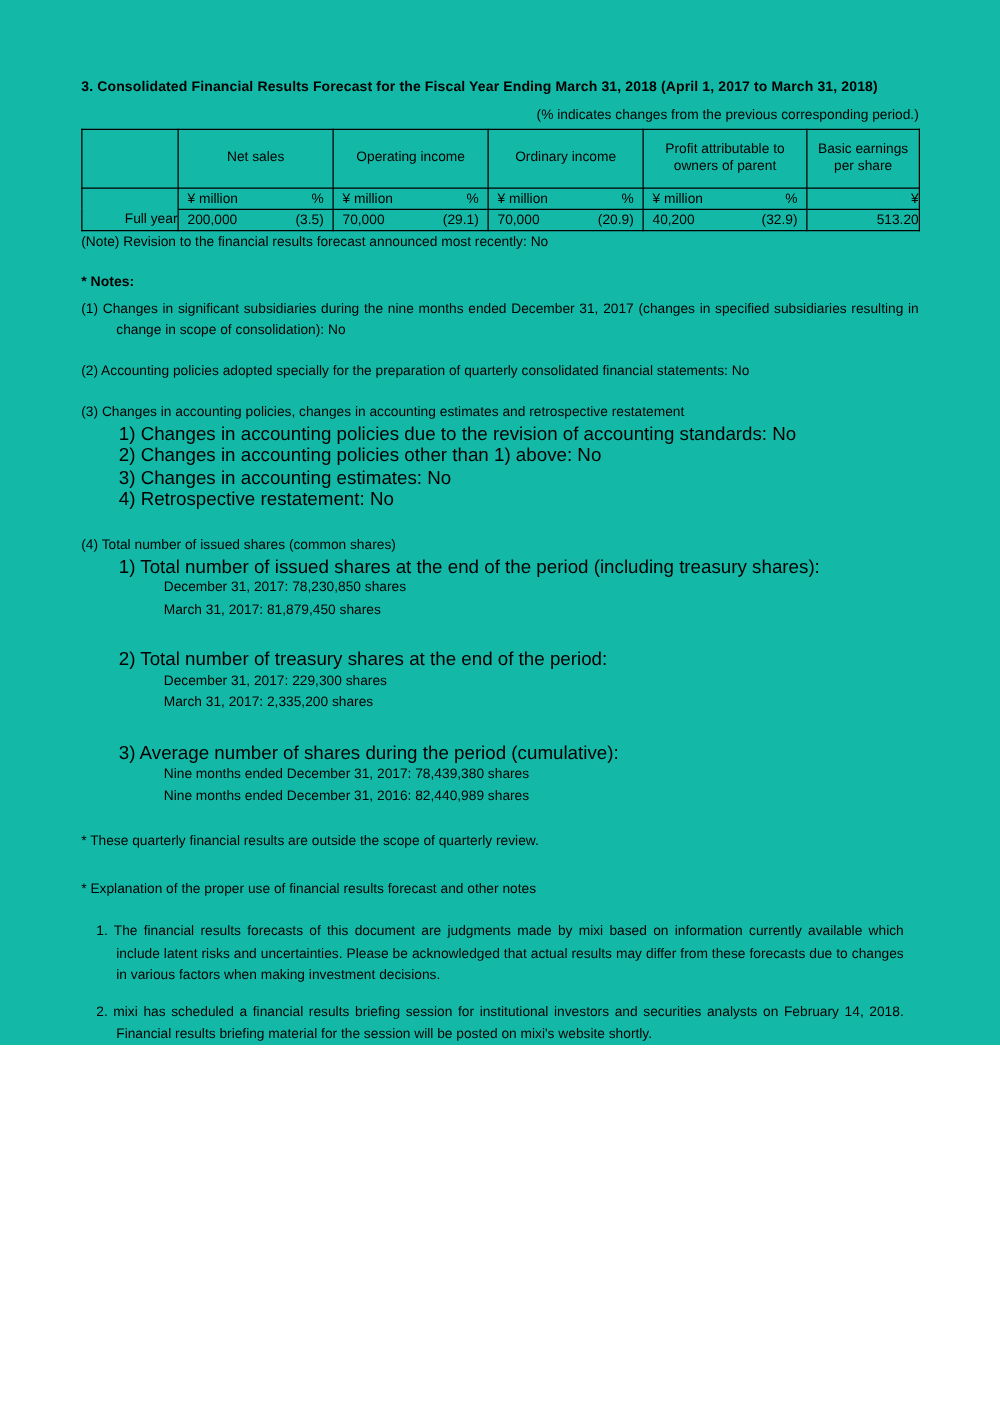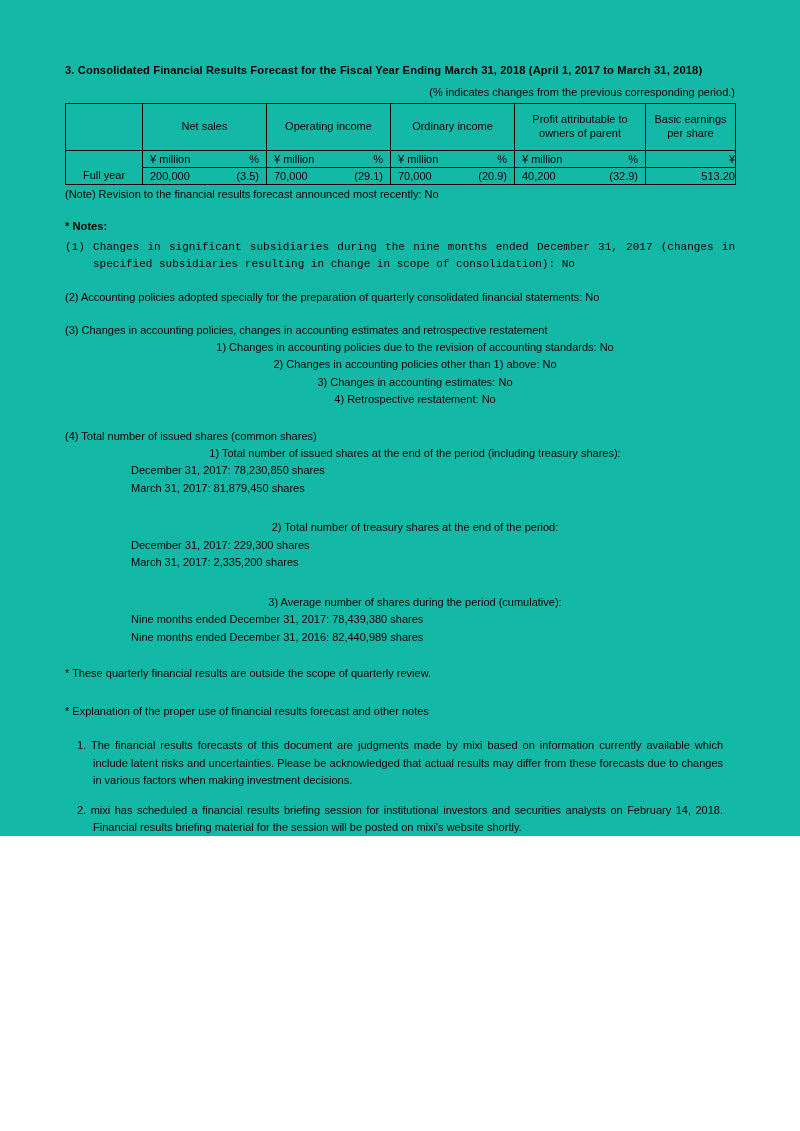--- a/index.html
+++ b/index.html
@@ -80,7 +80,7 @@
   .datarow  { height: 17px; }
   .rowlabel {
     padding: 0 0 0 6px;
-    text-align: center;
+    text-align: right;
     line-height: 16px;
     white-space: nowrap;
   }

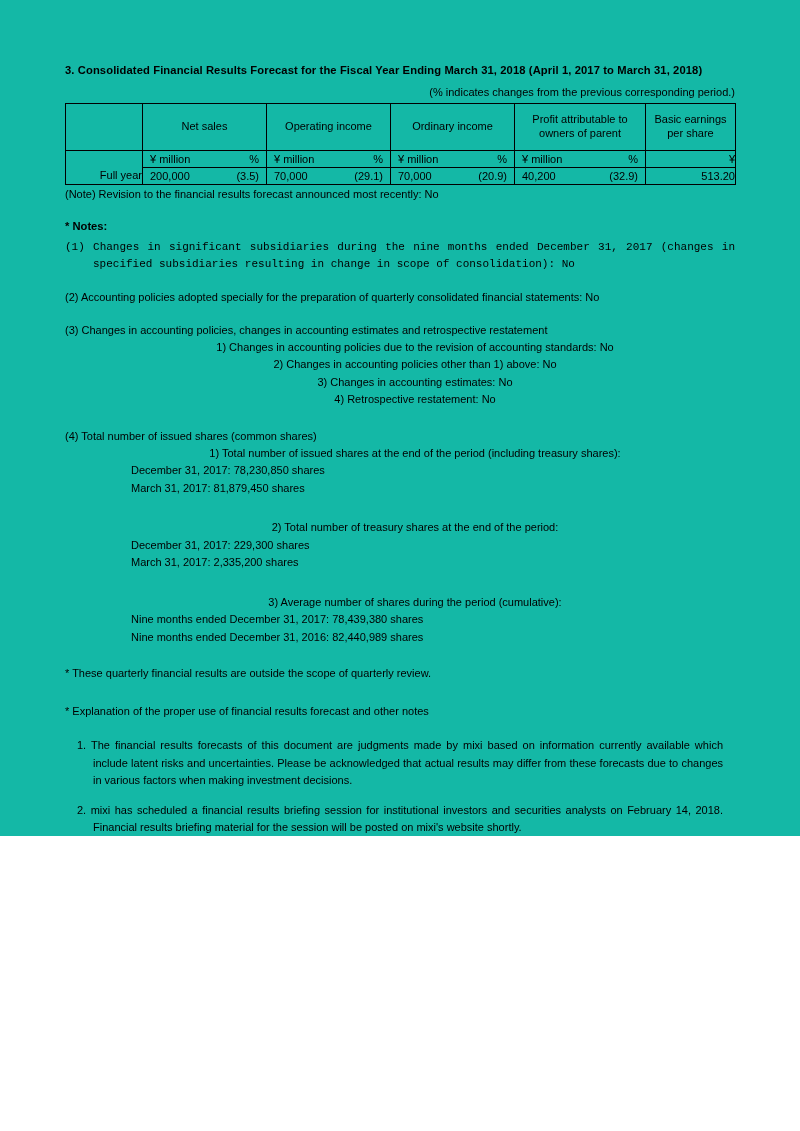--- a/index.html
+++ b/index.html
@@ -112,7 +112,7 @@
     text-indent: -28px;
     margin: 0;
   }
-  .item.justify { text-align: justify; font-family: Liberation Mono, monospace; }
+  .item.justify { text-align: justify; }
   .item.justify > .just-inner { display: block; }
   .sub-item {
     font-size: 11px;

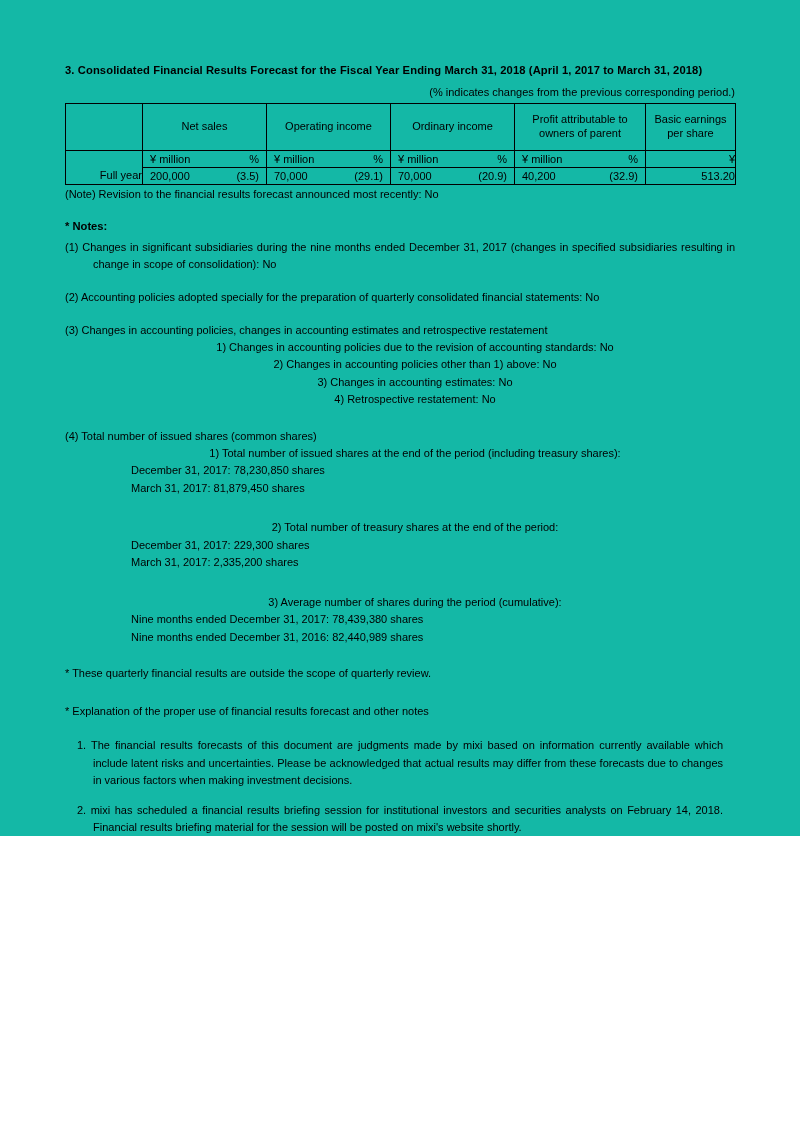--- a/index.html
+++ b/index.html
@@ -115,10 +115,9 @@
   .item.justify { text-align: justify; }
   .item.justify > .just-inner { display: block; }
   .sub-item {
-    font-size: 11px;
+    font-size: 15px;
     line-height: 17.5px;
     margin: 0 0 0 30px;
-    text-align: center;
   }
   .sub-sub {
     font-size: 11px;

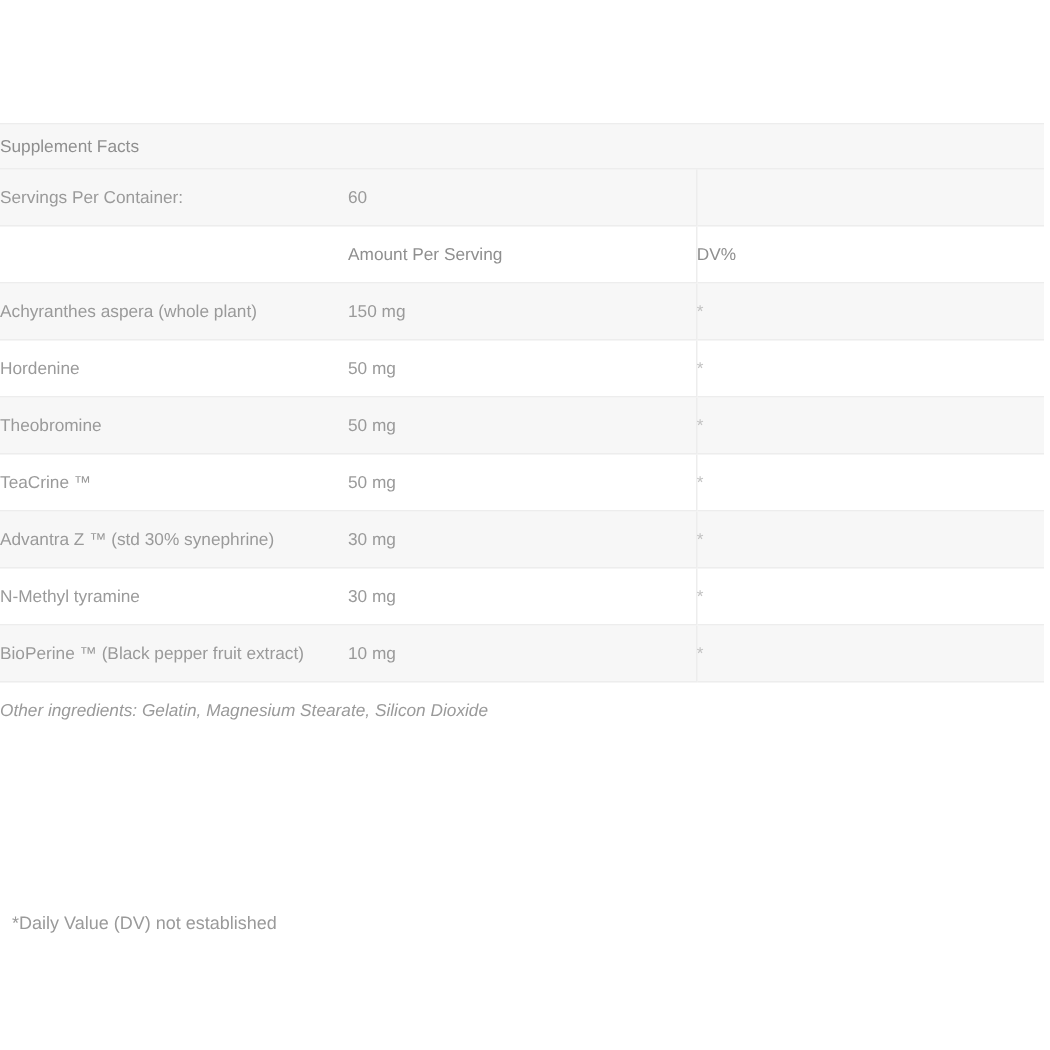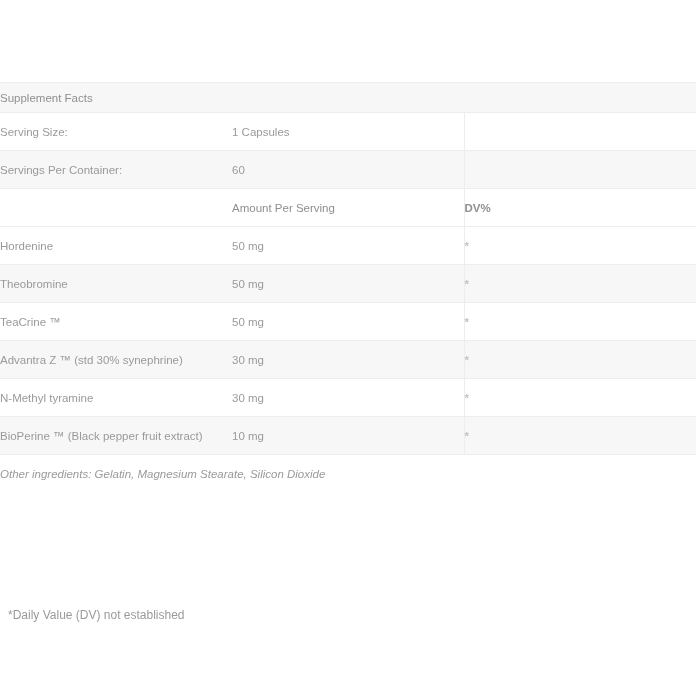--- a/index.html
+++ b/index.html
@@ -91,11 +91,6 @@
           </td>
         </tr>
 
-        <tr class="plain">
-          <td class="c1"><span>Serving Size:</span></td>
-          <td class="c2"><span>1 Capsules</span></td>
-          <td class="c3"><span></span></td>
-        </tr>
 
         <tr class="shaded">
           <td class="c1"><span>Servings Per Container:</span></td>

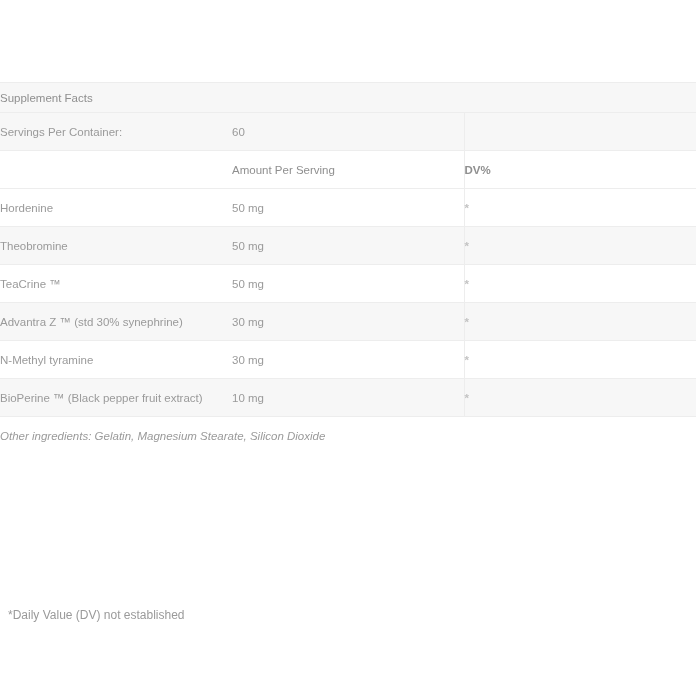--- a/index.html
+++ b/index.html
@@ -39,7 +39,7 @@
   }
   td.c1 { width: 390px; padding-left: 14px; }
   td.c2 { width: 222px; padding-left: 10px; }
-  td.c3 { width: 74px;  padding-left: 10px; border-left: 1px solid #ededed; font-weight: bold; }
+  td.c3 { width: 74px;  padding-left: 10px; border-left: 1px solid #ededed; }
 
   tr.title td {
     height: 29px;

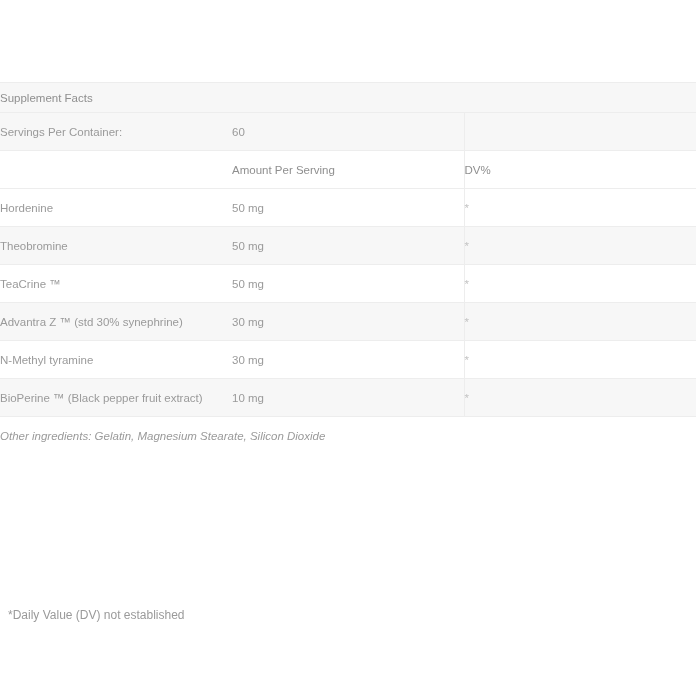--- a/index.html
+++ b/index.html
@@ -105,6 +105,11 @@
         </tr>
 
 
+        <tr class="shaded">
+          <td class="c1"><span>Achyranthes aspera (whole plant)</span></td>
+          <td class="c2"><span>150 mg</span></td>
+          <td class="c3"><span class="dv-dash">*</span></td>
+        </tr>
 
 
         <tr class="plain">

__WHAT THIS TASK INVOLVES__.
Repeat the data exactly as given. Keep every picture out of the copy.

__EXERCISE ANSWER__.
--- a/index.html
+++ b/index.html
@@ -80,7 +80,7 @@
   .datarow  { height: 17px; }
   .rowlabel {
     padding: 0 0 0 6px;
-    text-align: center;
+    text-align: right;
     line-height: 16px;
     white-space: nowrap;
   }

--- a/index.html
+++ b/index.html
@@ -112,7 +112,7 @@
     text-indent: -28px;
     margin: 0;
   }
-  .item.justify { text-align: justify; font-family: Liberation Mono, monospace; }
+  .item.justify { text-align: justify; }
   .item.justify > .just-inner { display: block; }
   .sub-item {
     font-size: 11px;

--- a/index.html
+++ b/index.html
@@ -115,10 +115,9 @@
   .item.justify { text-align: justify; }
   .item.justify > .just-inner { display: block; }
   .sub-item {
-    font-size: 11px;
+    font-size: 15px;
     line-height: 17.5px;
     margin: 0 0 0 30px;
-    text-align: center;
   }
   .sub-sub {
     font-size: 11px;

--- a/index.html
+++ b/index.html
@@ -91,11 +91,6 @@
           </td>
         </tr>
 
-        <tr class="plain">
-          <td class="c1"><span>Serving Size:</span></td>
-          <td class="c2"><span>1 Capsules</span></td>
-          <td class="c3"><span></span></td>
-        </tr>
 
         <tr class="shaded">
           <td class="c1"><span>Servings Per Container:</span></td>

--- a/index.html
+++ b/index.html
@@ -39,7 +39,7 @@
   }
   td.c1 { width: 390px; padding-left: 14px; }
   td.c2 { width: 222px; padding-left: 10px; }
-  td.c3 { width: 74px;  padding-left: 10px; border-left: 1px solid #ededed; font-weight: bold; }
+  td.c3 { width: 74px;  padding-left: 10px; border-left: 1px solid #ededed; }
 
   tr.title td {
     height: 29px;

--- a/index.html
+++ b/index.html
@@ -105,6 +105,11 @@
         </tr>
 
 
+        <tr class="shaded">
+          <td class="c1"><span>Achyranthes aspera (whole plant)</span></td>
+          <td class="c2"><span>150 mg</span></td>
+          <td class="c3"><span class="dv-dash">*</span></td>
+        </tr>
 
 
         <tr class="plain">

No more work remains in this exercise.